**ACTION ITEM:** Each line of the data below from the one holding "- In general, the" to the one holding "for superficial lesions", inclusive, is to be reproduced exactly; no other line belongs in the answer.
[[ EXERCISE MATERIAL open ]]
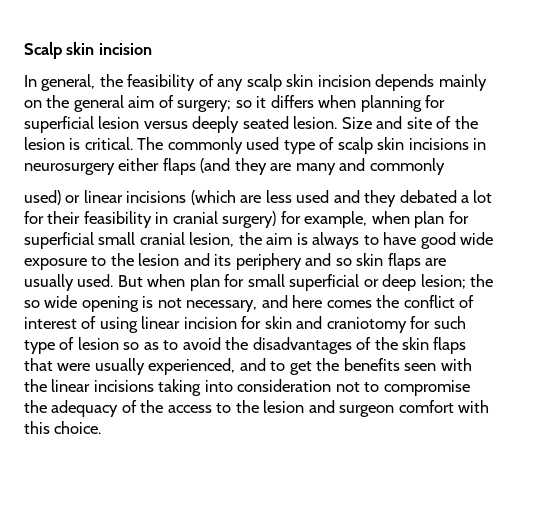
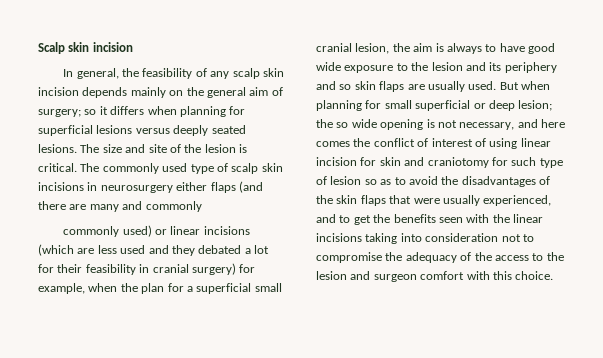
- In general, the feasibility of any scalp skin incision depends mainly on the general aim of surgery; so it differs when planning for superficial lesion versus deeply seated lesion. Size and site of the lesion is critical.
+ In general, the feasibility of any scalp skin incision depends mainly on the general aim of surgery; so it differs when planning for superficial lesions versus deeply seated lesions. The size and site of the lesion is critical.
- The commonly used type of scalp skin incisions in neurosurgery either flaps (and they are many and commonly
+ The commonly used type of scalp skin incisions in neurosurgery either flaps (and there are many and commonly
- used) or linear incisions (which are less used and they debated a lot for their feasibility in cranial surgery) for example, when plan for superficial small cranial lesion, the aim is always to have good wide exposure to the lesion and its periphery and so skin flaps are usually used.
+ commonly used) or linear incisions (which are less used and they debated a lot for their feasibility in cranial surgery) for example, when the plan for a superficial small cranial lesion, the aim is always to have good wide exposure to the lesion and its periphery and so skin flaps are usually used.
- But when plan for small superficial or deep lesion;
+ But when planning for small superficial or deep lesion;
[[ EXERCISE MATERIAL closed ]]
[[ EXERCISE MATERIAL open ]]
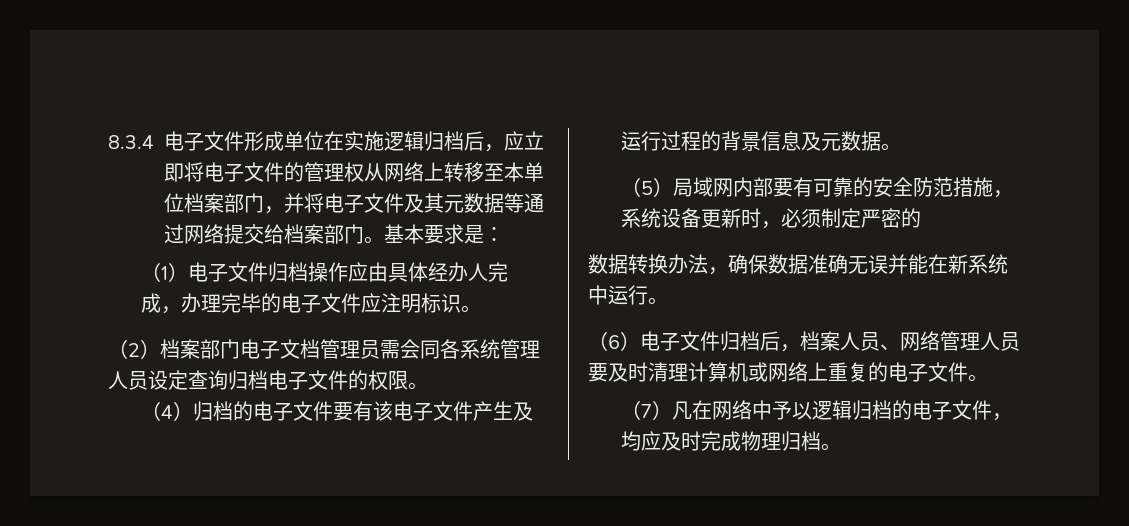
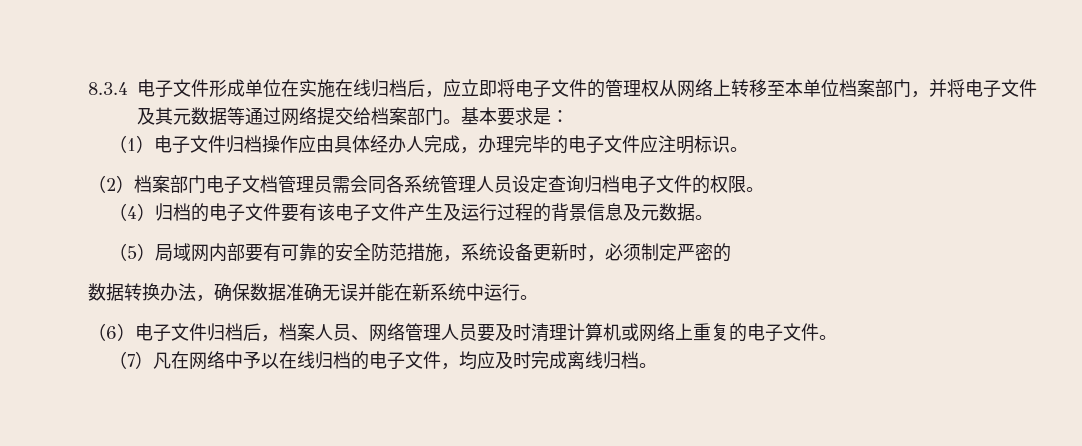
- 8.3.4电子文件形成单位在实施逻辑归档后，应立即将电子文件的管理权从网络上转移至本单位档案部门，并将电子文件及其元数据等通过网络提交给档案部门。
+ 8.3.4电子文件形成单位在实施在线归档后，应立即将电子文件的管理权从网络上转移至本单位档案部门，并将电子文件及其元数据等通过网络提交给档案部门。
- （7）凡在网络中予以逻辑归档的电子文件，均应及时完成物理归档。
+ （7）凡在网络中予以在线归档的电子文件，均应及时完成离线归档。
[[ EXERCISE MATERIAL closed ]]
**SOLUTION FOR THIS TASK:**
- In general, the feasibility of any scalp skin incision depends mainly on the general aim of surgery; so it differs when planning for superficial lesion versus deeply seated lesion. Size and site of the lesion is critical.
+ In general, the feasibility of any scalp skin incision depends mainly on the general aim of surgery; so it differs when planning for superficial lesions versus deeply seated lesions. The size and site of the lesion is critical.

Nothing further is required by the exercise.